Как должен вести себя священник с заключенными? Фальшь, неискренность, как я уже говорил, чувствуются всегда, а в таких местах, как тюрьма, и подавно. Поэтому дежурные улыбки, суетливое «спасигосподи» и елейность отсекаются раз и навсегда. Нельзя допускать и сурового осуждения: мол, ты такой-растакой преступник, а я такой-растакой праведник; кайся, гад, может, я с тобой и соизволю еще поговорить. Ни в коем случае! Мы должны относиться друг к другу, по слову святителя Игнатия (Брянчанинова), как больные в общей палате: с состраданием и осознанием своих собственных греховных немощей.
Часовня на пятаке
Чем рассуждать о греховности нашего общества, каждому из нас имеет, на мой взгляд, смысл вглядеться пристально в самих себя и начать исправляться — вот только тогда общество и станет добрее, и преступность пойдет на спад.
Сейчас в колонии строятся новые корпуса. Во время ремонта в одном из бывших монастырских зданий — соборе Смоленской иконы Божией Матери — на стенах были обнаружены лики святых просветителей славян Кирилла и Мефодия; неизвестно, сколько времени они были скрыты слоем побелки.

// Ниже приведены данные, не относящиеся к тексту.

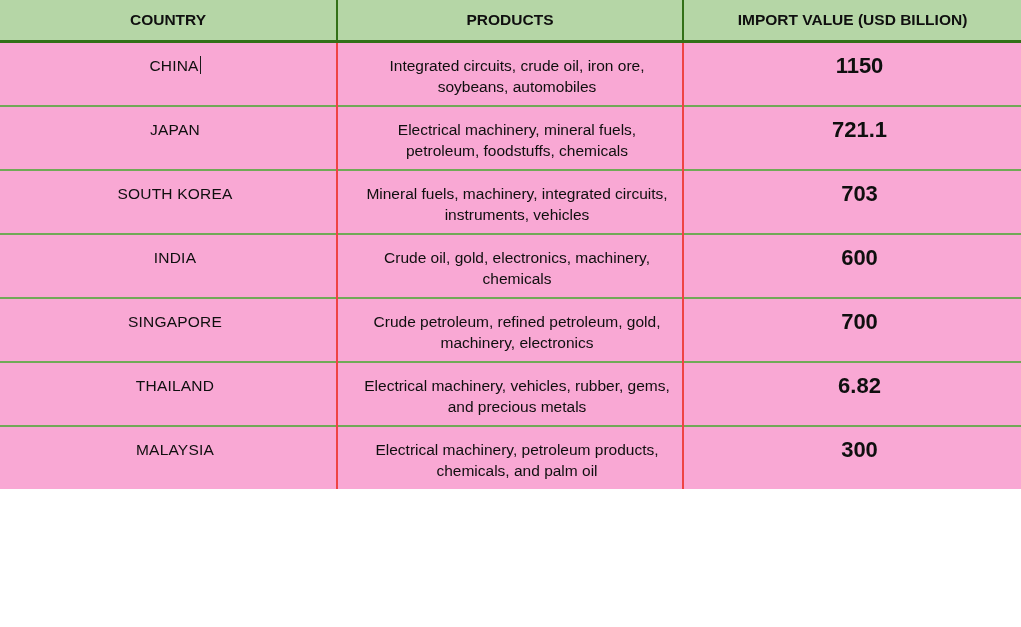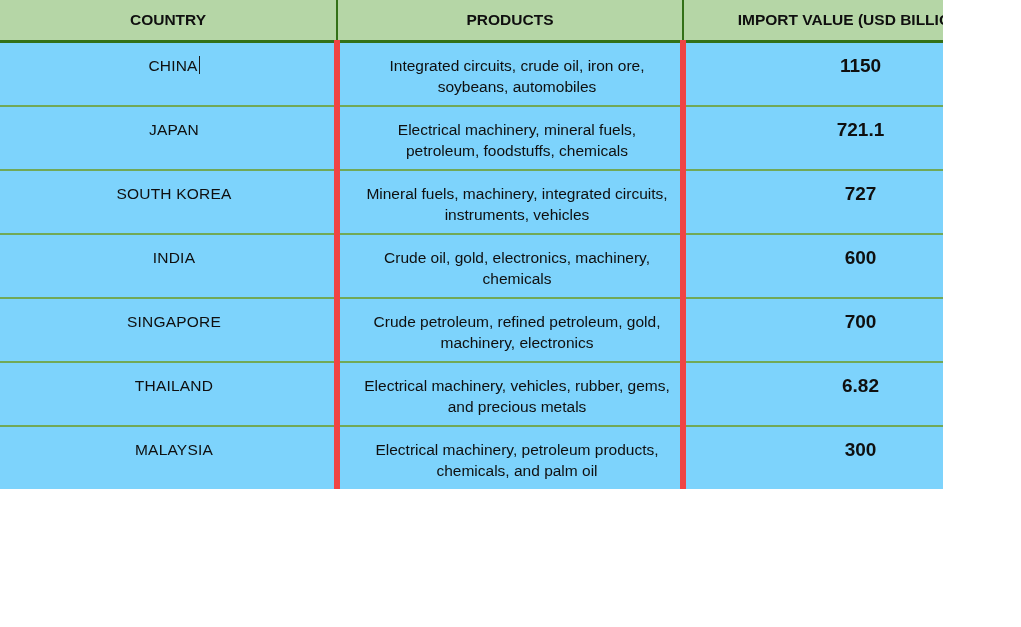--- a/index.html
+++ b/index.html
@@ -5,7 +5,7 @@
   * { margin: 0; padding: 0; box-sizing: border-box; }
   html, body { background: #ffffff; }
   .page {
-    width: 943px;
+    width: 1021px;
     height: 627px;
     overflow: hidden;
     position: relative;

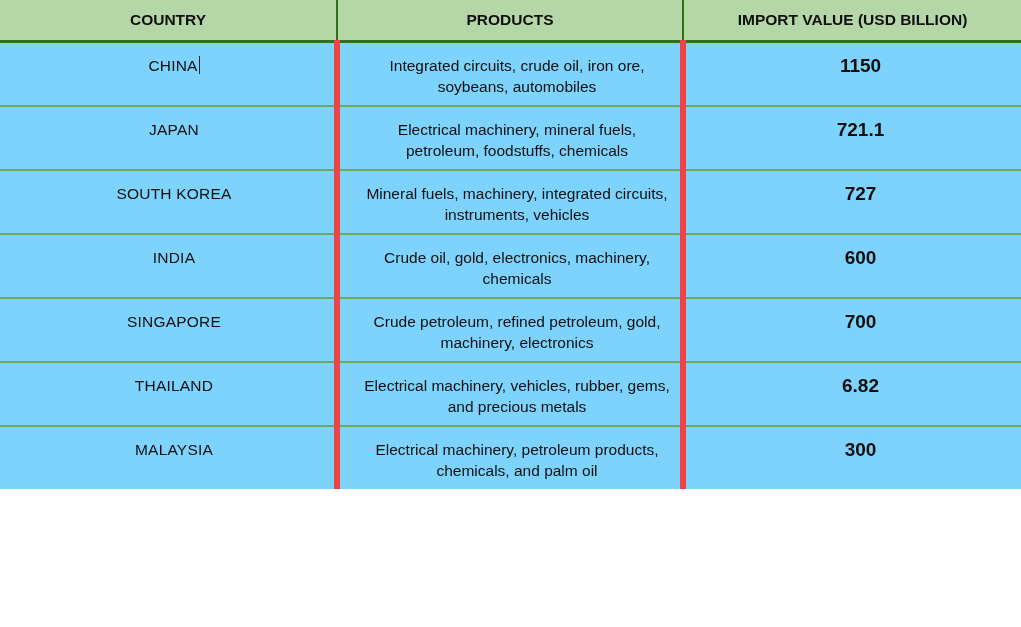--- a/index.html
+++ b/index.html
@@ -32,7 +32,7 @@
   thead th + th { border-left: 2px solid #337018; margin-left: 22px; }
   
   tbody td {
-    background: #7dd3fc;
+    background: #f9a8d4;
     vertical-align: top;
     text-align: center;
     font-size: 15.5px;

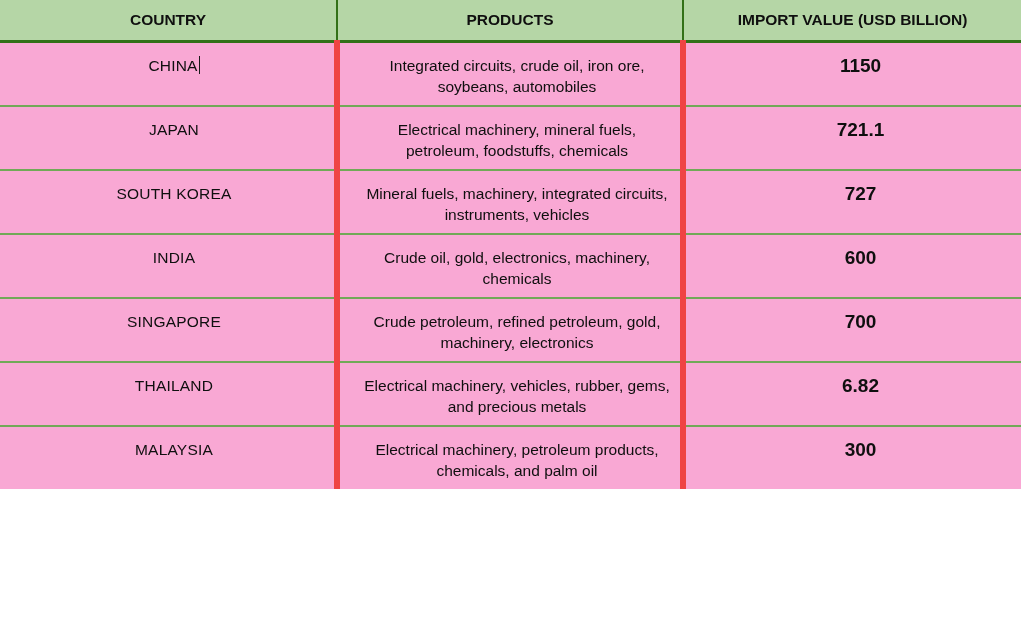--- a/index.html
+++ b/index.html
@@ -39,7 +39,7 @@
     line-height: 21px;
     padding: 12px 10px 8px 24px;
   }
-  tbody td + td { border-left: 6px solid #ef4444; }
+  tbody td + td { border-left: 2px solid #ef4444; }
   tbody tr + tr td { border-top: 2px solid #71a957; }
   tbody tr { height: 63px; }
   td.cell-country { font-size: 15.5px; letter-spacing: 0.2px; }

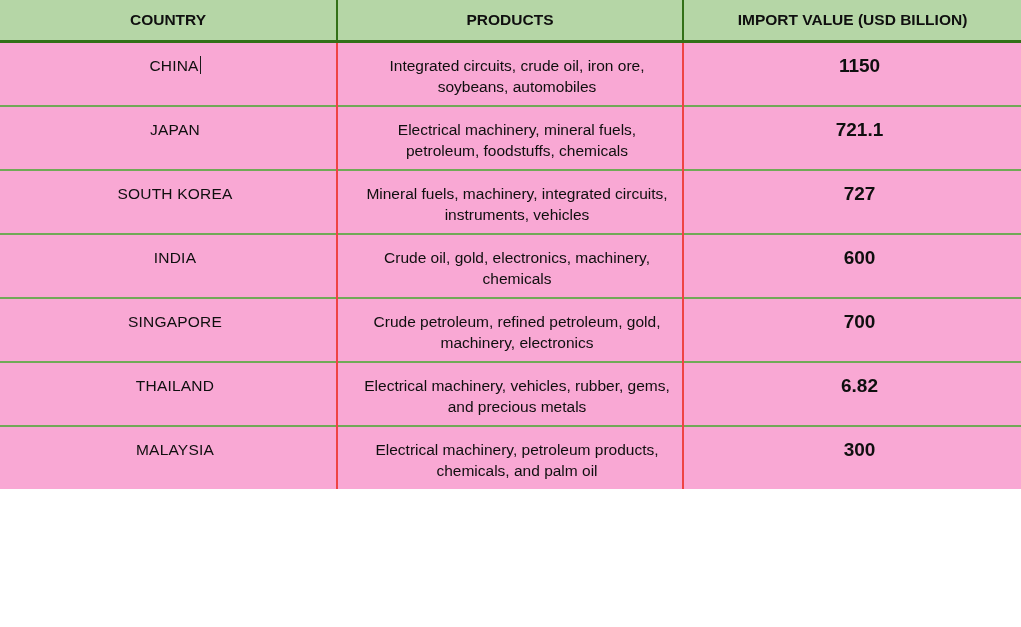--- a/index.html
+++ b/index.html
@@ -43,7 +43,7 @@
   tbody tr + tr td { border-top: 2px solid #71a957; }
   tbody tr { height: 63px; }
   td.cell-country { font-size: 15.5px; letter-spacing: 0.2px; }
-  td.cell-value { font-weight: bold; font-size: 19px; }
+  td.cell-value { font-weight: bold; font-size: 22px; }
   
   .caret {
     display: inline-block;

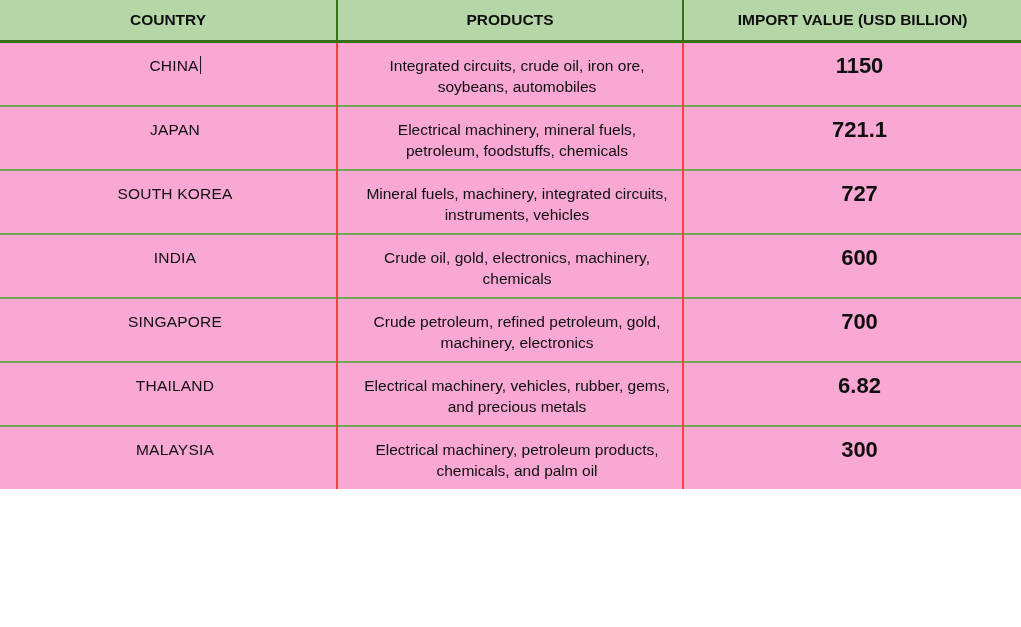--- a/index.html
+++ b/index.html
@@ -85,7 +85,7 @@
       <tr>
         <td class="cell-country">SOUTH KOREA</td>
         <td class="cell-products">Mineral fuels, machinery, integrated circuits, instruments, vehicles</td>
-        <td class="cell-value">727</td>
+        <td class="cell-value">703</td>
       </tr>
       <tr>
         <td class="cell-country">INDIA</td>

По словам руководства колонии, в ближайшее время над первым этажом храма планируется надстроить еще два. Росписи закроют специальным коробом, который позволит сохранить изображения до тех пор, пока не появятся средства на их реставрацию.
Появятся ли в обществе средства на реставрацию человеческих душ — вот вопрос. Мы же знаем, что это за средства: Церковь говорит об этом уже 2000 лет. Пользуйся мы этими средствами — не было бы нужды ни в «пятаках», ни в других подобных заведениях.